16 : Pudar Mengedar

65 4 0
                                    


Denar menyajikan iced mocca latte pesanan Opel. Lelaki itu baru bertemu Opel lagi, lebih tepatnya Opel baru mengunjungi coffee shopnya lagi setelah sekian lama tak ada kabar. Denar sempat menghubungi Opel namun balasannya tidak bersahabat. Ya memang begitulah seorang Bisca Navellin, akan sulit didekati jika enggan.
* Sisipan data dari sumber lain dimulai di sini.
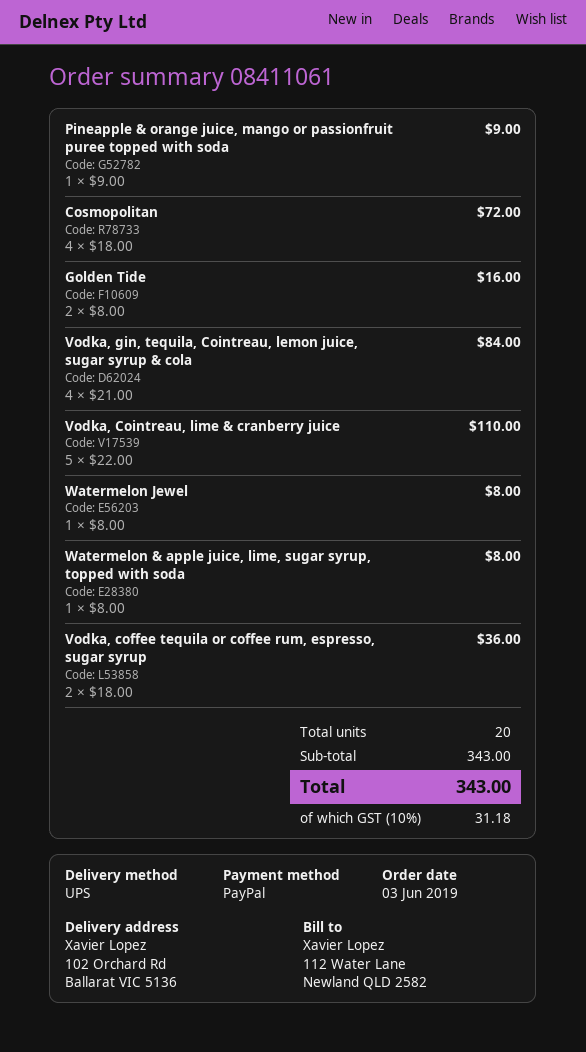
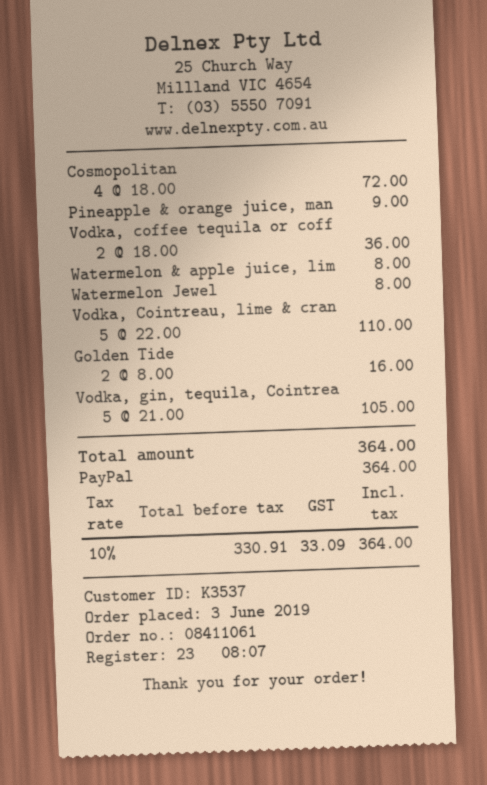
Vodka, gin, tequila, Cointreau, lemon juice, sugar syrup & cola: 4 x 21.00 = 84.00 -> 5 x 21.00 = 105.00
tax: 10% = 31.18 -> 10% = 33.09
total: 343.00 -> 364.00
Dan kini perempuan itu datang lagi.

"Thank you, Denar." Ucapnya begitu melihat Denar duduk di hadapan bangkunya.

"Ke mana aja, bu?"

Opel mengalihkan tatapannya dari layar laptop ke arah Denar, "sibuk." Katanya dengan senyuman,

"Panjang amat jawaban lu." Sebal Denar, sedangkan Opel cengengesan.

"Kemarin-kemarin lagi ya gitulah."

"YA GITULAH. Oke! Sangat menjelaskan." Sahut Denar dengan nada sebal tapi itu cuman candaan. "Palingan urusan sama Nandu, ya, kan?"

Hening. Opel tak langsunng menjawab, dia hanya meraih gelasnya lebih mendekat dan menyeruput perlahan melalui sedotan. Dia tak ingin langsung menjawab, istilahnya 'sok-sokan mikir dulu.'

"Itu iya, sisanya skripsi gue." Denar langsung mengangguk, menyadari Opel tak biasanya datang ke tempatnya bawa laptop.

"Kayaknya ribet. Untung gue nggak lanjut kuliah." Opel langsung mendelik, mencium bau-bau kesombongan yang dibuat-buat.

"Nggak perlu kuliah juga lu udah pinter cari uang, gue? Mana bisa. Beres kuliah aja belum tahu arahnya ke mana?!"

"Ke tempat gue bisalah."

"Duh Denaaarrr Denar."

"Apa sih, apa?"

"Nggak deh, skip aja."

"Ya udah gue balik ke sana ya." Denar menoleh ke arah tempatnya seharusnya. Opel mengangguk. "Cerita aja kalo ada yang mau diceritain."

Opel mengacungkan jempolnya.

Setelah Denar pergi, dia mematung sejenak. Bingung dengan apa yang akan dilakukannya. Untuk pertama kalinya setelah berkutat dengan skripsi sendiri di dalam rumah, dia memutuskan untuk mengerjakan di luar rumah. Kepalanya terlalu penat dengan tugas akhirnya, terlebih ketika dia mendapat kenyataan kalau 3 bab skripsinya harus dirombak karena tidak sesuai dengan judul dan apa mau dosen pembimbing.

Tak hanya masalah skripsi yang dihadapinya, dia pun masih memikirkan hubungan dengan Nandu. Entah sudah hari ke berapa, setelah pesan yang dikirimkannya pada Nandu. Selama itu hubungan mereka tak seperti biasanya. Ada perasaan lain hingga Opel membuat keputusan konyol dan mungkin alasannya pun konyol.

Satu kata, 'lelah.'

Hubungan mereka baik-baik aja sebelumnya. Jauh dari masalah, justru jauh lebih baik dari sebelumnya namun ada kehampaan yang dirasa Opel. Perempuan itu merasa lelah dengan sebuah hubungan yang mereka jalani. Sempat berpikir pula kalau keputusannya untuk balikan adalah suatu kesalahan. Kembalinya mereka dirasa seperti penyesalan Opel, bukan ingin hubungan mereka kembali.

"Ah nggak tau." Opel menundukkan kepalanya, pening sendiri dengan isi kepalanya dan segala hal tentang Nandu.

+++

Tepat di hari Opel mengirim pesan yang menandakan dia ingin break dulu dengan Nandu. Nandu langsung menemui Opel ke rumahnya. Pukul 8 malam lelaki itu bertamu karena terus menemui kegelisahan. Terlebih Opel tak lagi membalas pesannya.

"Maaf aku ganggu malam-malam."

Opel mempersilakan Nandu duduk di kursi yanng ada di teras rumahnya. Dia nampak tak siap bertemu Nandu malam ini. Dan tentunya tak ingin orang rumah tahu juga, sehingga dia hanya mempersilakan Nandu duduk di kursi luar.